┏━━
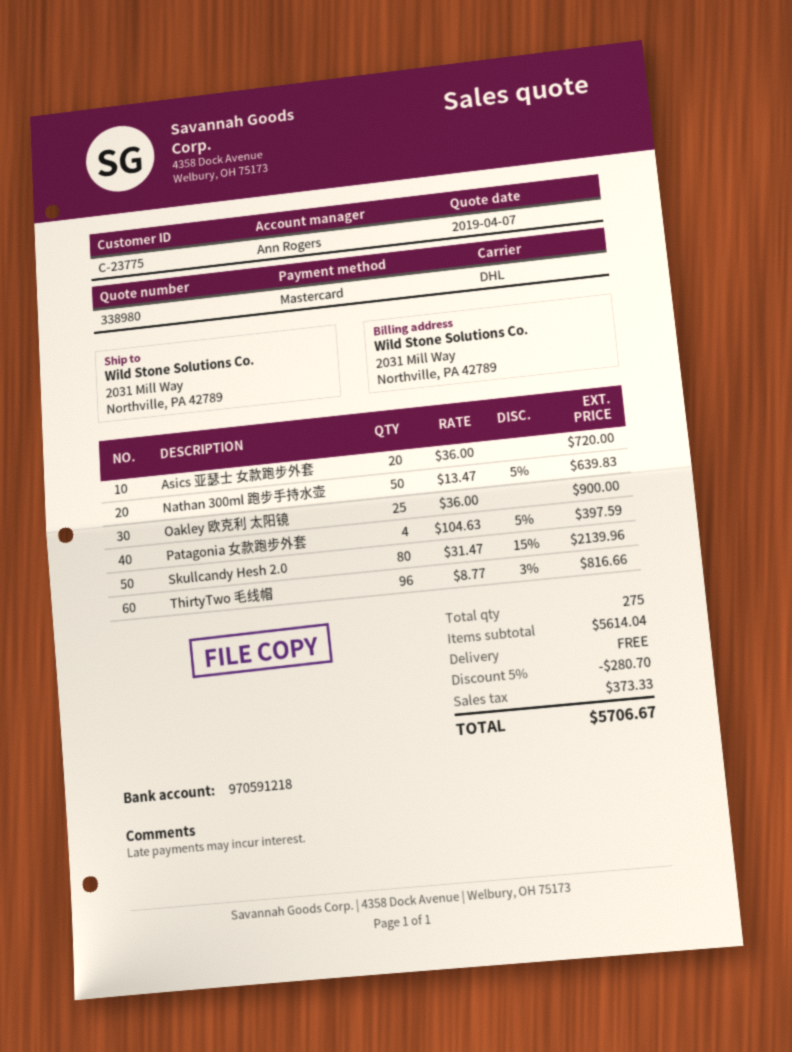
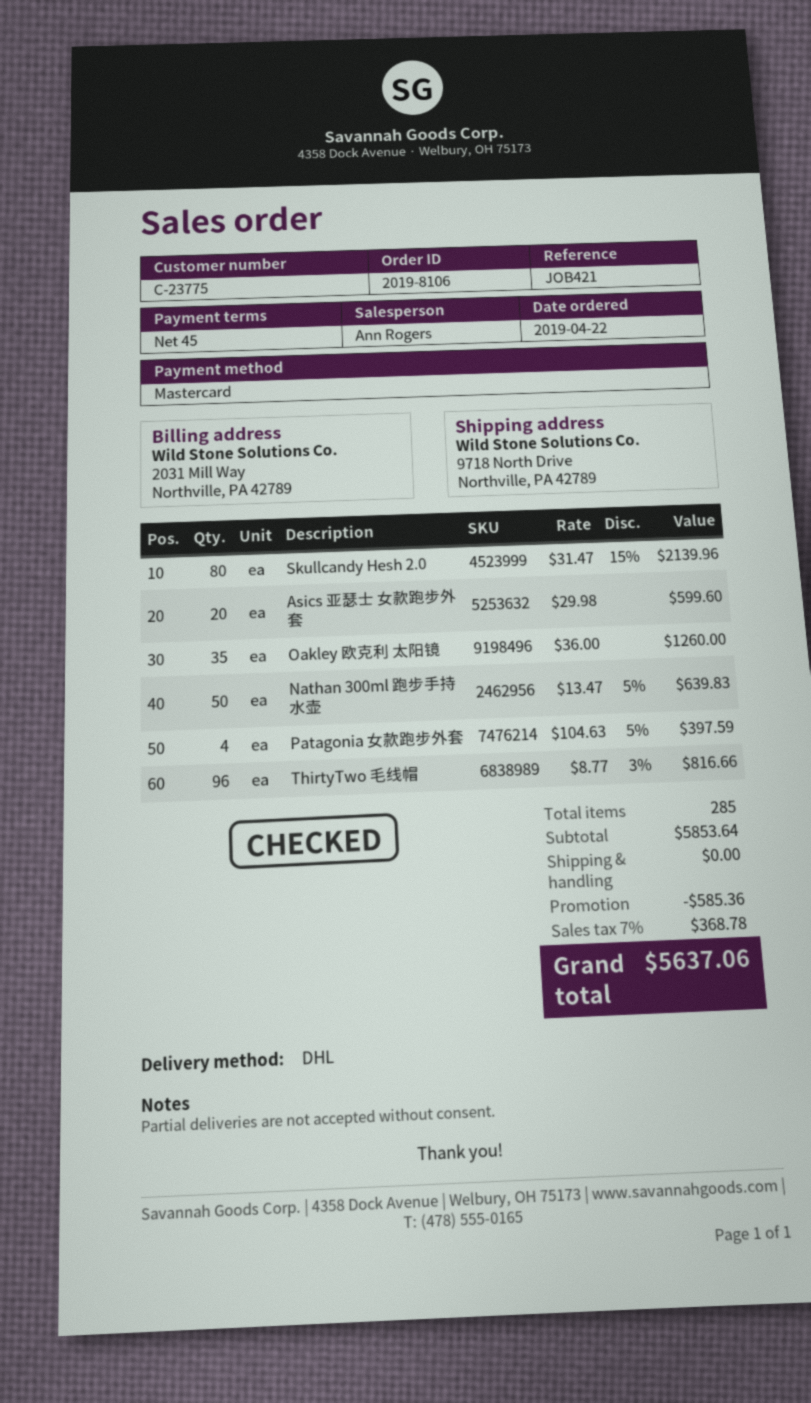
ship to: 2031 Mill Way, Northville, PA 42789 -> 9718 North Drive, Northville, PA 42789
Asics 亚瑟士 女款跑步外套: 20 x 36.00 = 720.00 -> 20 x 29.98 = 599.60
Oakley 欧克利 太阳镜: 25 x 36.00 = 900.00 -> 35 x 36.00 = 1260.00
total quantity: 275 -> 285
subtotal: 5614.04 -> 5853.64
discount: 280.70 -> 585.36
tax: 373.33 -> 368.78
total: 5706.67 -> 5637.06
┗━━
Problem to work on: Please retype the whole listing above exactly, without any of its images.

Response box:
ship to: 2031 Mill Way, Northville, PA 42789 -> 9718 North Drive, Northville, PA 42789
Asics 亚瑟士 女款跑步外套: 20 x 36.00 = 720.00 -> 20 x 29.98 = 599.60
Oakley 欧克利 太阳镜: 25 x 36.00 = 900.00 -> 35 x 36.00 = 1260.00
total quantity: 275 -> 285
subtotal: 5614.04 -> 5853.64
discount: 280.70 -> 585.36
tax: 373.33 -> 368.78
total: 5706.67 -> 5637.06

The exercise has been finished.